■ PROBLEM REQUIREMENTS
Except for the images, repeat the entries below word for word.

INPUT DATA section start

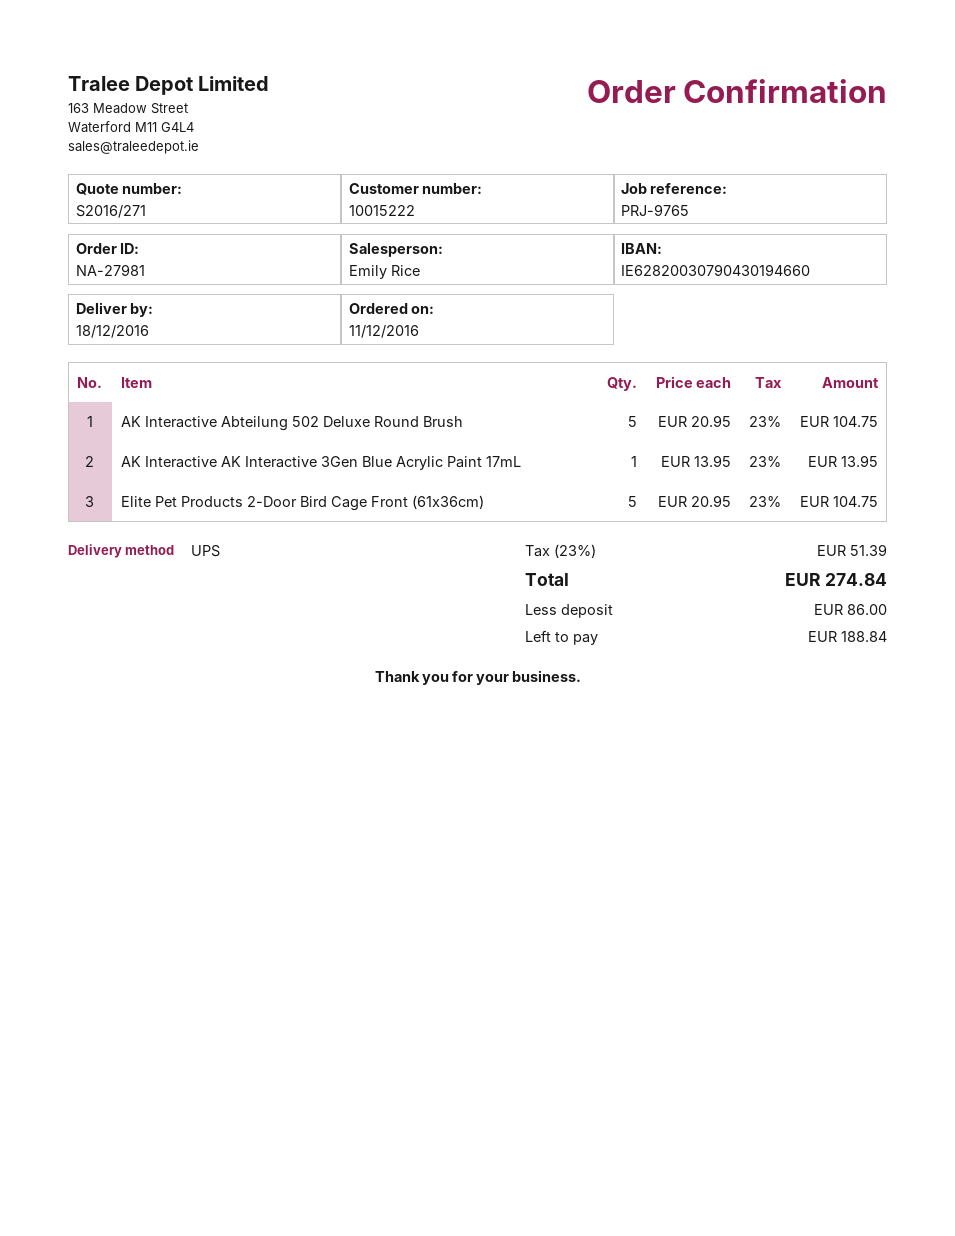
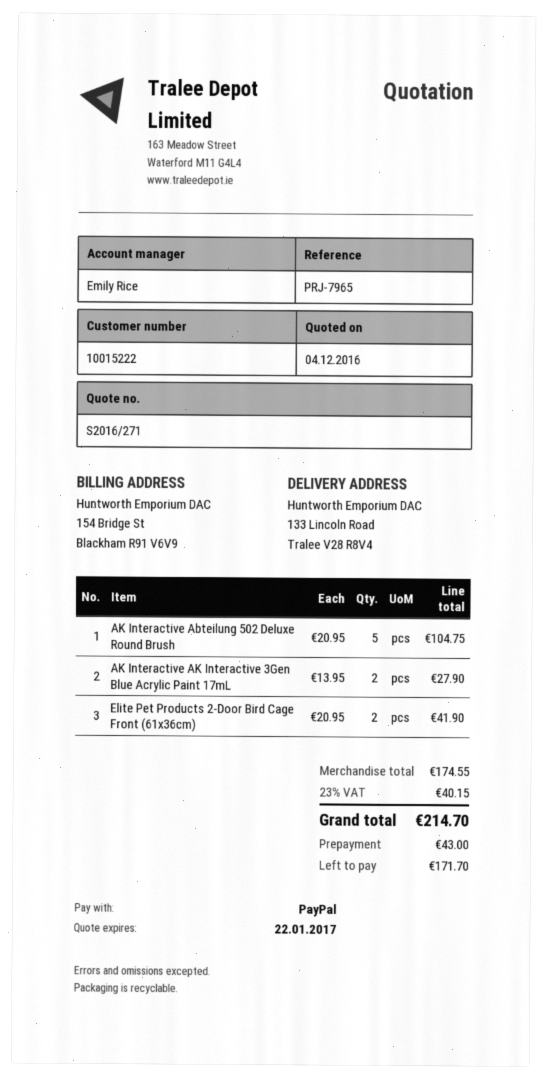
reference: PRJ-9765 -> PRJ-7965
AK Interactive AK Interactive 3Gen Blue Acrylic Paint 17mL: 1 x 13.95 = 13.95 -> 2 x 13.95 = 27.90
Elite Pet Products 2-Door Bird Cage Front (61x36cm): 5 x 20.95 = 104.75 -> 2 x 20.95 = 41.90
tax: 23% = 51.39 -> 23% = 40.15
total: 274.84 -> 214.70
deposit: 86.00 -> 43.00
balance: 188.84 -> 171.70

INPUT DATA section end

■ TASK RESULT
reference: PRJ-9765 -> PRJ-7965
AK Interactive AK Interactive 3Gen Blue Acrylic Paint 17mL: 1 x 13.95 = 13.95 -> 2 x 13.95 = 27.90
Elite Pet Products 2-Door Bird Cage Front (61x36cm): 5 x 20.95 = 104.75 -> 2 x 20.95 = 41.90
tax: 23% = 51.39 -> 23% = 40.15
total: 274.84 -> 214.70
deposit: 86.00 -> 43.00
balance: 188.84 -> 171.70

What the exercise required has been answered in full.